_Records for the task_.
-.-.-

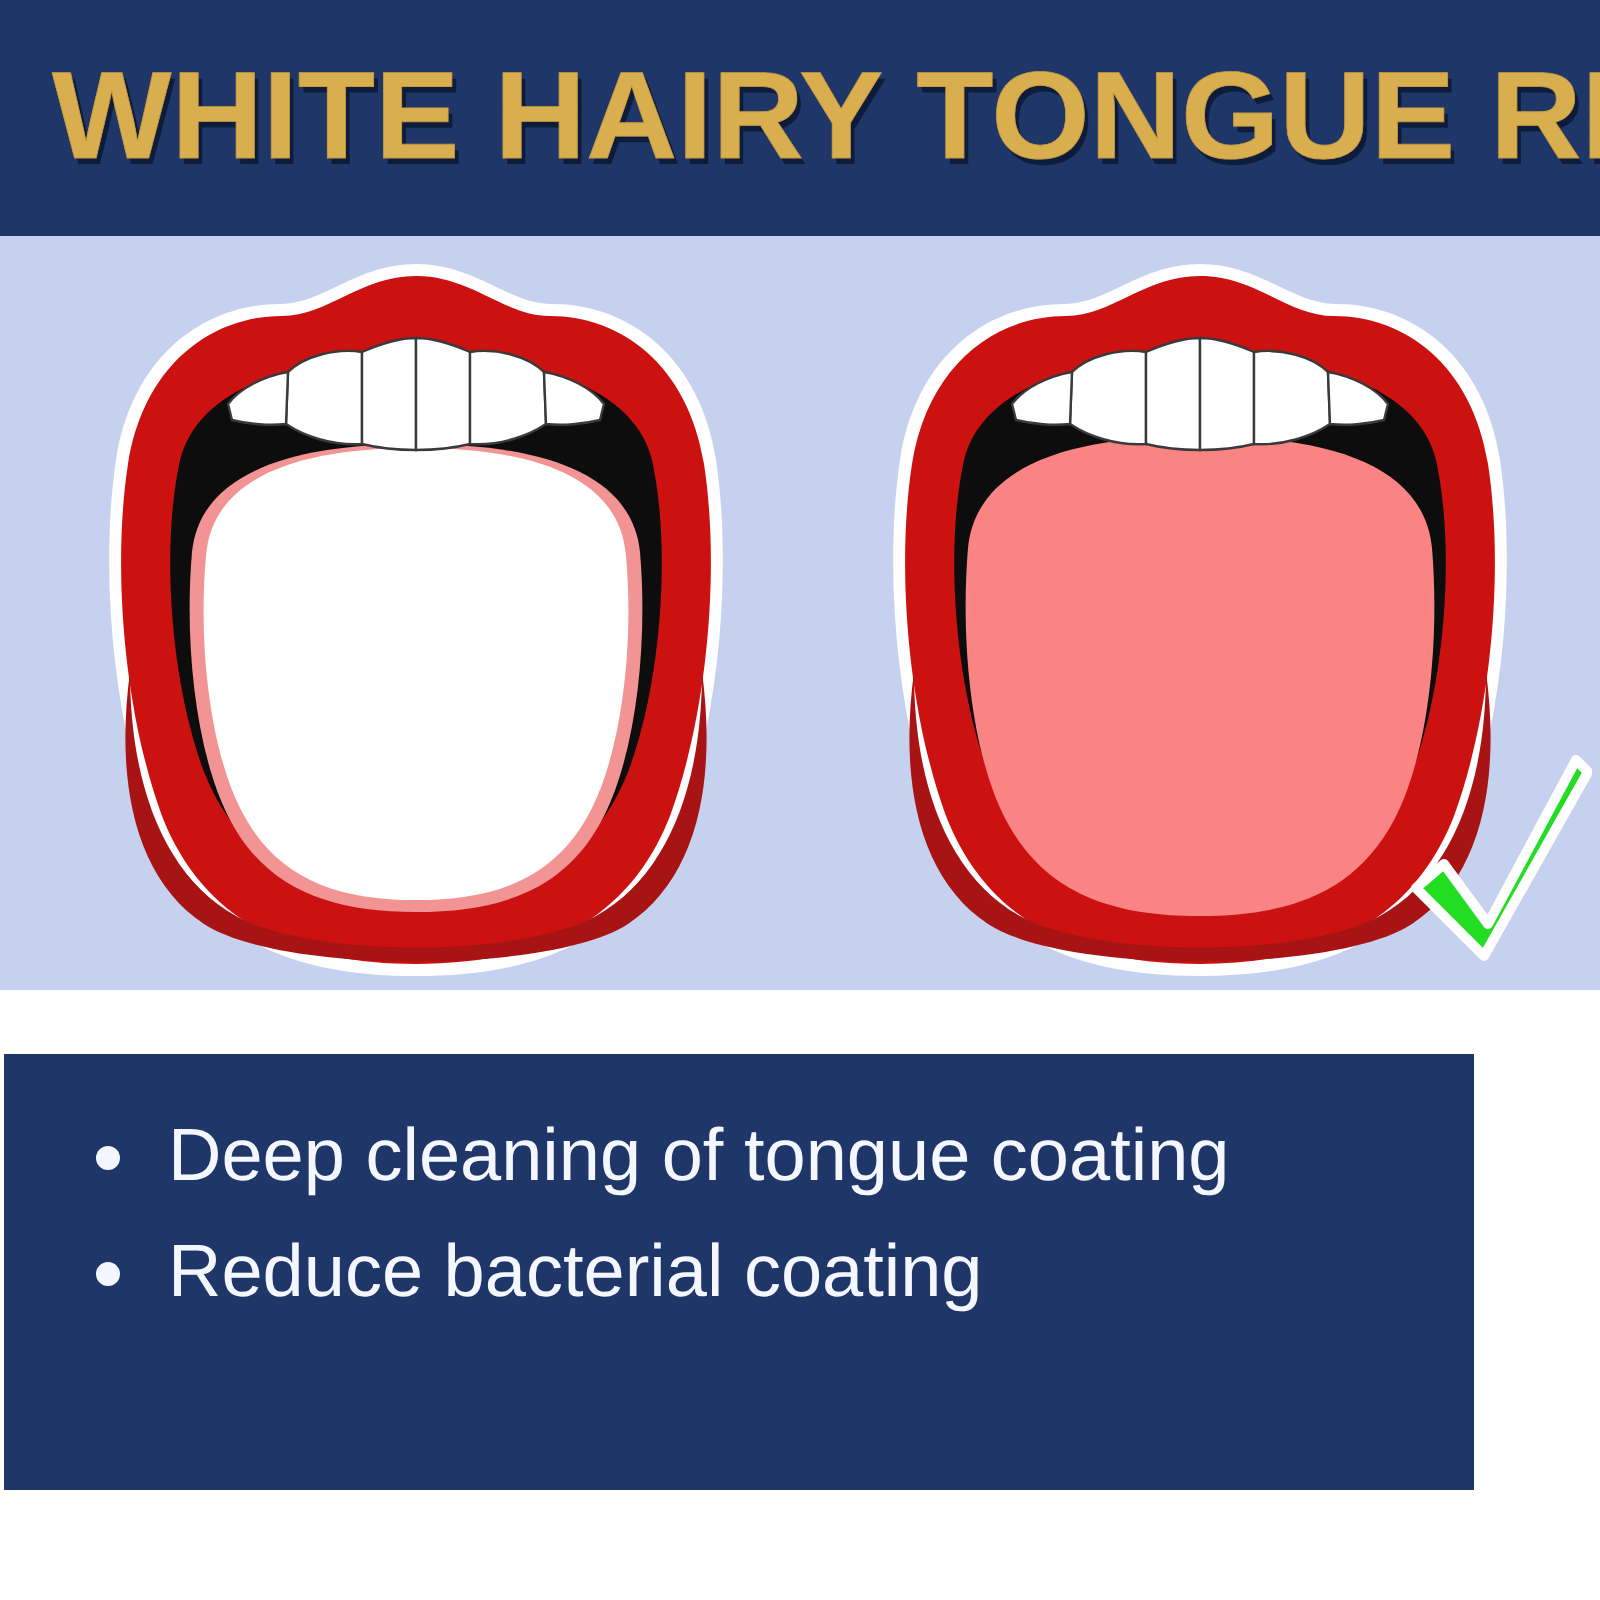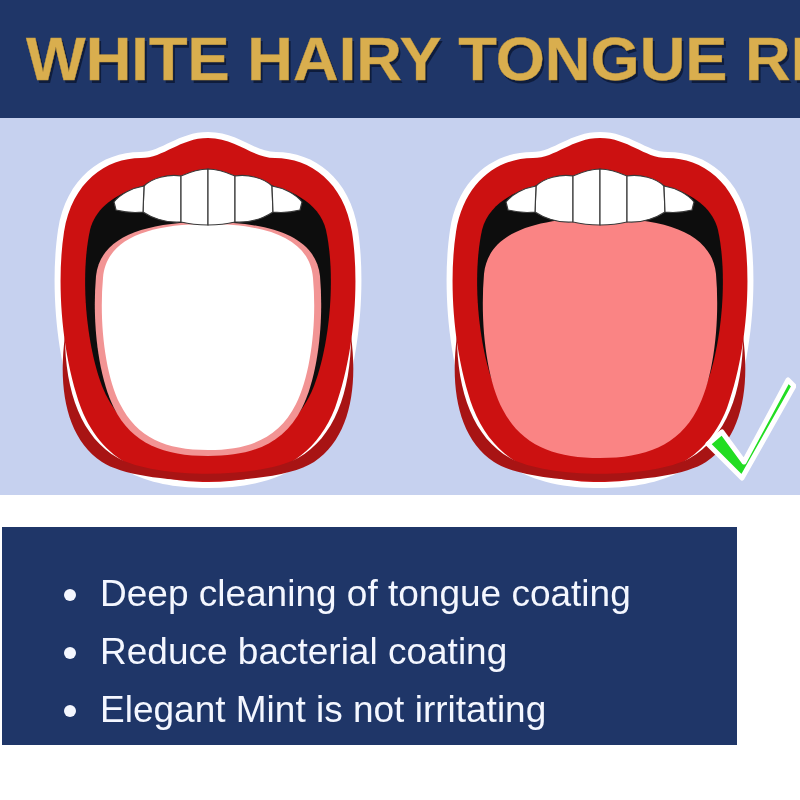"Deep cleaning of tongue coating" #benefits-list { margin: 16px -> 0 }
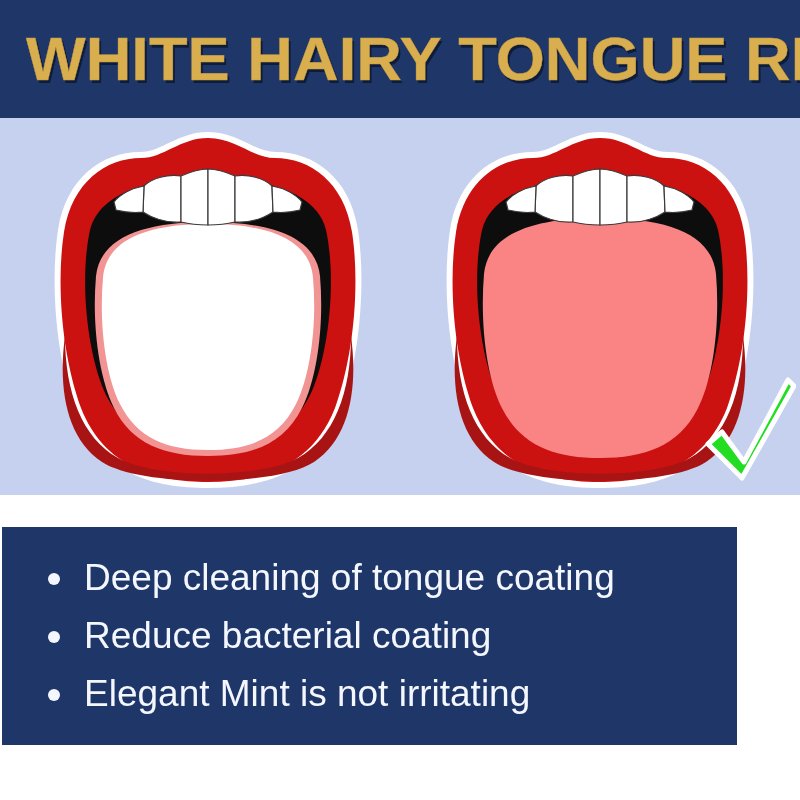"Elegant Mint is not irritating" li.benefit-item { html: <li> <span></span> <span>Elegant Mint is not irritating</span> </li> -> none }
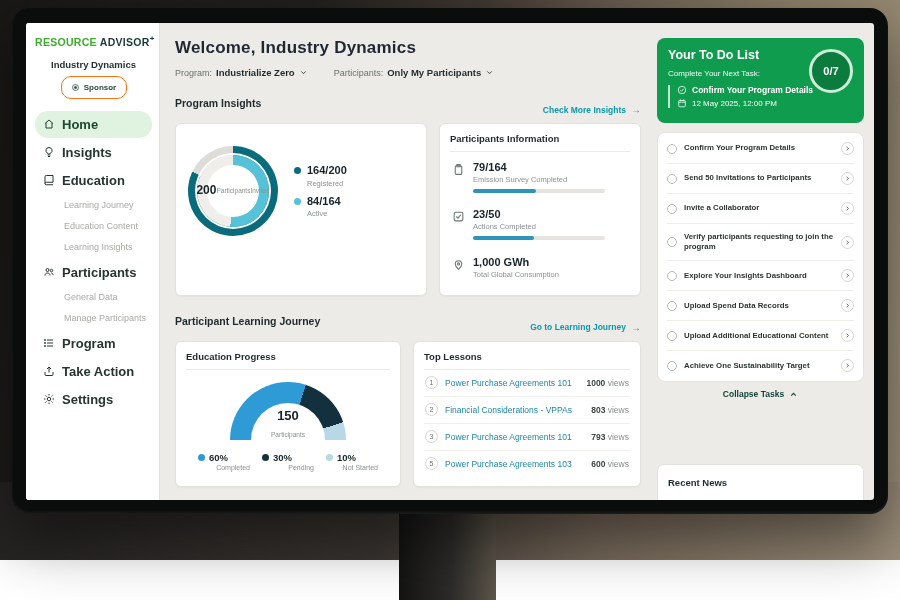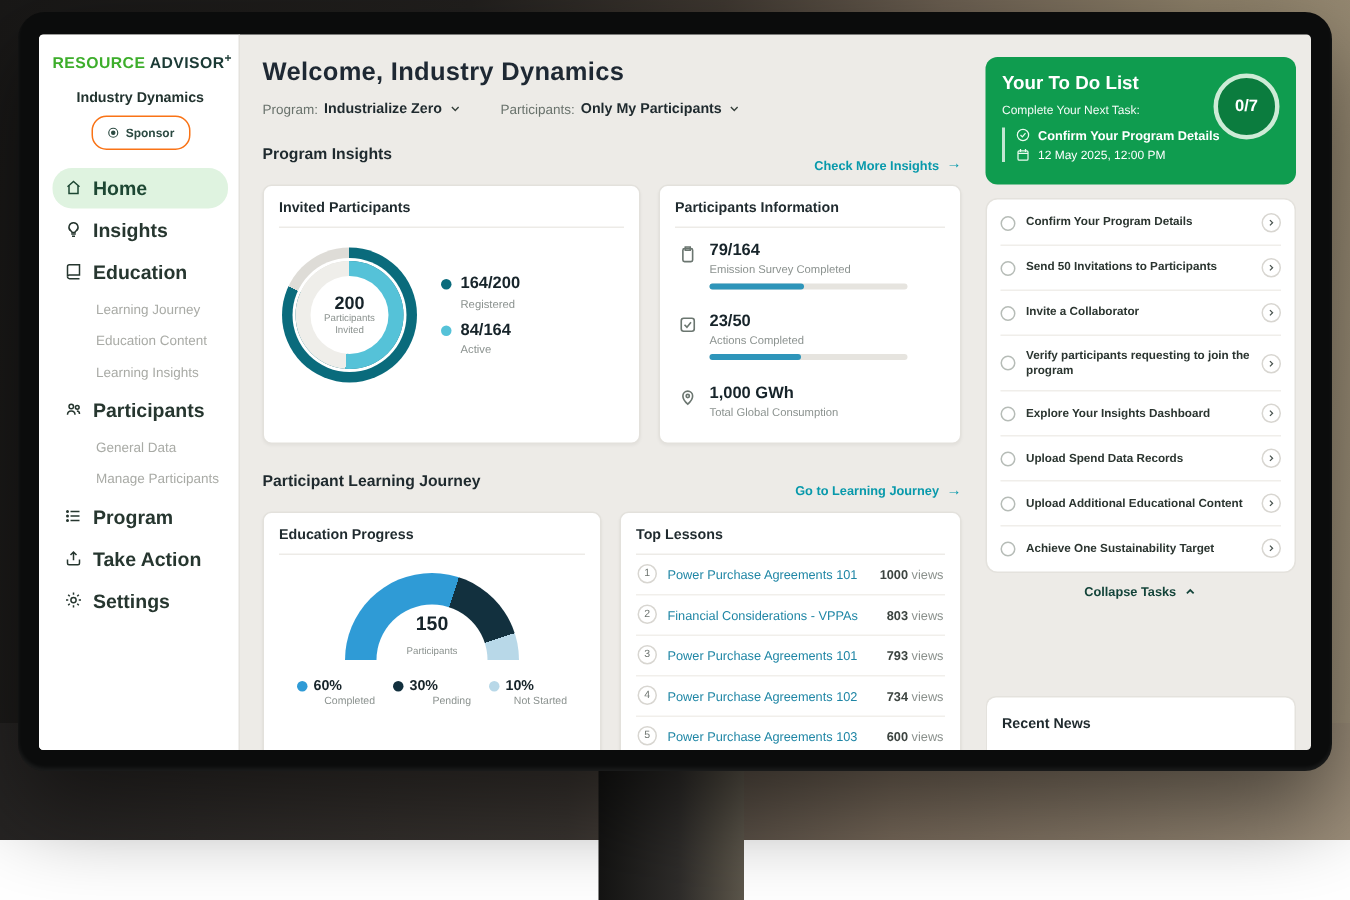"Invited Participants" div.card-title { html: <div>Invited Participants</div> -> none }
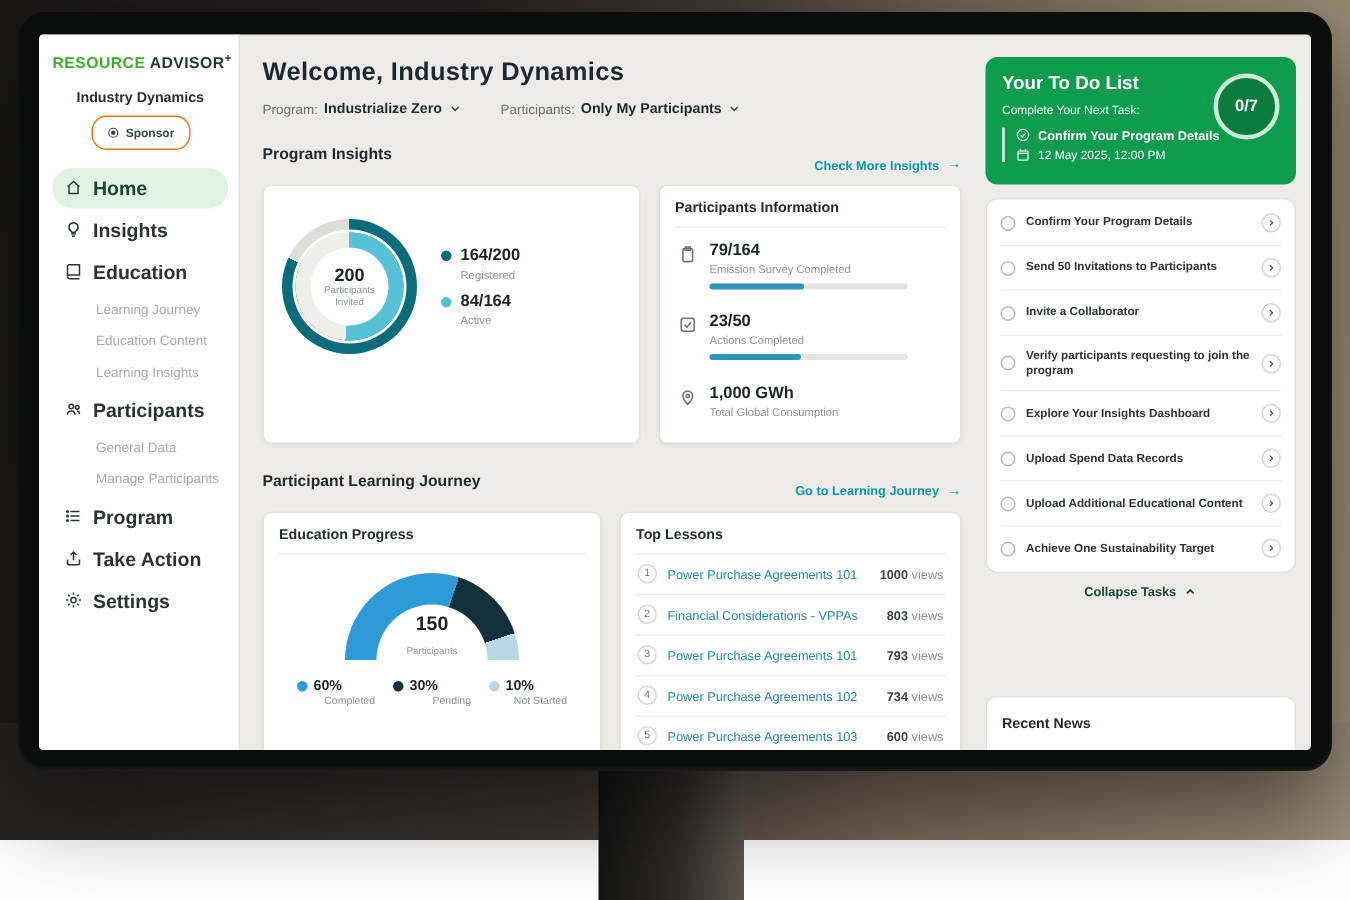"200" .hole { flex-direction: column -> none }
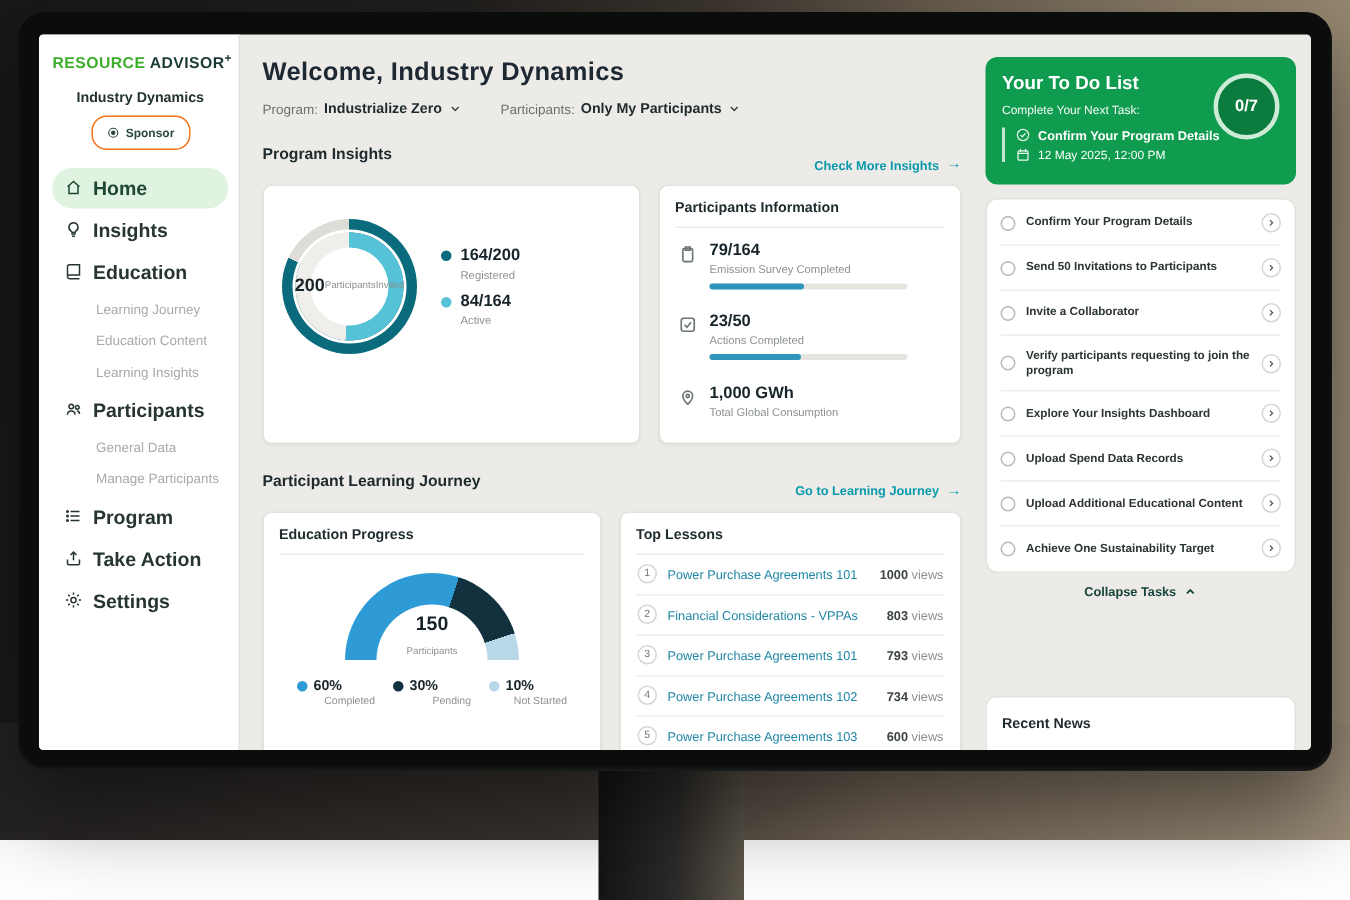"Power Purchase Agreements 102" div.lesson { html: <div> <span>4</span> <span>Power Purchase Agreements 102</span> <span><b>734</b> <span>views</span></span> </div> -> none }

-.-.-

_Exercise goal_. Please print an exact copy of the records, with no pictures.

_Solution for this problem_.
"Deep cleaning of tongue coating" #benefits-list { margin: 16px -> 0 }
"Elegant Mint is not irritating" li.benefit-item { html: <li> <span></span> <span>Elegant Mint is not irritating</span> </li> -> none }
"Invited Participants" div.card-title { html: <div>Invited Participants</div> -> none }
"200" .hole { flex-direction: column -> none }
"Power Purchase Agreements 102" div.lesson { html: <div> <span>4</span> <span>Power Purchase Agreements 102</span> <span><b>734</b> <span>views</span></span> </div> -> none }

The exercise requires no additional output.